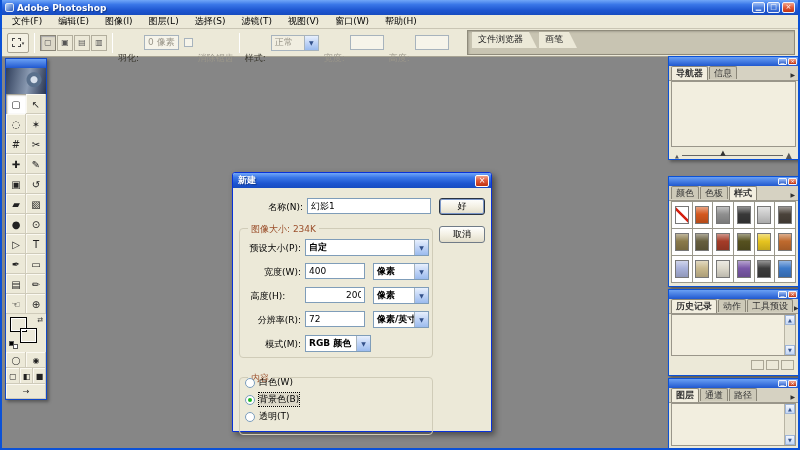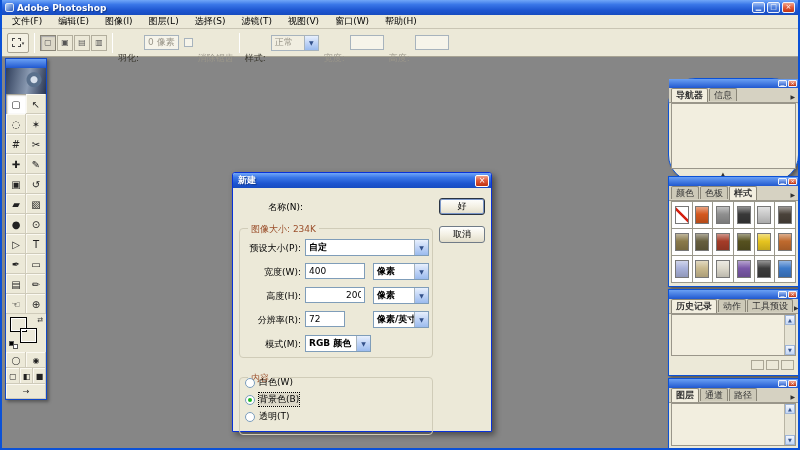--- a/index.html
+++ b/index.html
@@ -203,20 +203,25 @@
     <div class="opt-sep"></div>
     <span class="opt-label">样式:</span>
     <div class="opt-combo">
       <span class="val">正常</span>
       <span class="dd">▼</span>
     </div>
     <span class="opt-label dim">宽度:</span>
     <span class="opt-field"></span>
     <span class="opt-label dim">高度:</span>
     <span class="opt-field"></span>
+    <div class="pal-well">
+
+    <span class="well-tab">文件浏览器</span>
+        <span class="well-tab">画笔</span>
+      </div>
   </div>
 
   <div class="toolbox">
     <div class="tb-title"></div>
     <div class="tb-banner"></div>
     <div class="tb-grid">
 
     <span class="tool selected">▢</span>
         <span class="tool">↖</span>
         <span class="tool">◌</span>
@@ -258,21 +263,21 @@
 
     <span class="tool">▢</span>
         <span class="tool">◧</span>
         <span class="tool">■</span>
       </div>
     <div class="tb-row1">
       <span class="tool">→</span>
     </div>
   </div>
 
-  <div class="palette" style="top:78px;height:104px;border-radius:27px;">
+  <div class="palette" style="top:56px;height:104px;">
     <div class="p-title">
       <span class="pbtn">▁</span>
       <span class="pbtn close">×</span>
     </div>
     <div class="p-tabs">
       <span style="display:flex;">
 
       <span class="ptab active">导航器</span>
           <span class="ptab">信息</span>
         </span>
@@ -431,20 +436,21 @@
     </div>
   </div>
 
   <div class="dialog">
     <div class="d-title">
       <span class="d-title-text">新建</span>
       <span class="d-close">×</span>
     </div>
     <div class="d-body">
       <span class="d-label" style="left:4px;top:13px;width:66px;">名称(N):</span>
+      <input class="xp-input" style="left: 74px; top: 10px; width: 124px;" value="幻影1">
 
       <button class="xp-btn default" style="left:206px;top:10px;">好</button>
       <button class="xp-btn" style="left:206px;top:38px;">取消</button>
 
       <div class="groupbox" style="left:6px;top:40px;width:194px;height:130px;">
         <span class="group-caption">图像大小: 234K</span>
       </div>
 
       <span class="d-label" style="left:2px;top:54px;width:66px;">预设大小(P):</span>
       <div class="combo" style="left:72px;top:51px;width:124px;">
@@ -452,29 +458,29 @@
         <span class="dd">▼</span>
       </div>
 
       <span class="d-label" style="left:2px;top:78px;width:66px;">宽度(W):</span>
       <input class="xp-input" style="left: 72px; top: 75px; width: 60px;" value="400">
       <div class="combo" style="left:140px;top:75px;width:56px;">
         <span class="val">像素</span>
         <span class="dd">▼</span>
       </div>
 
-      <span class="d-label" style="left:2px;top:102px;width:66px;">高度(H):</span>
+      <span class="d-label" style="left:2px;top:102px;width:66px;text-align:center;">高度(H):</span>
       <input class="xp-input" style="left: 72px; top: 99px; width: 60px; padding-left: 40px;" value="200">
       <div class="combo" style="left:140px;top:99px;width:56px;">
         <span class="val">像素</span>
         <span class="dd">▼</span>
       </div>
 
       <span class="d-label" style="left:2px;top:126px;width:66px;">分辨率(R):</span>
-      <input class="xp-input" style="left: 72px; top: 123px; width: 40px;" value="72">
+      <input class="xp-input" style="left: 72px; top: 123px; width: 60px;" value="72">
       <div class="combo" style="left:140px;top:123px;width:56px;">
         <span class="val">像素/英寸</span>
         <span class="dd">▼</span>
       </div>
 
       <span class="d-label" style="left:2px;top:150px;width:66px;">模式(M):</span>
       <div class="combo" style="left:72px;top:147px;width:66px;">
         <span class="val">RGB 颜色</span>
         <span class="dd">▼</span>
       </div>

YOUR OBJECTIVE: Every line in the records above that contains the word "ptab" should be copied out.

TASK OUTPUT:
       <span class="ptab active">导航器</span>
           <span class="ptab">信息</span>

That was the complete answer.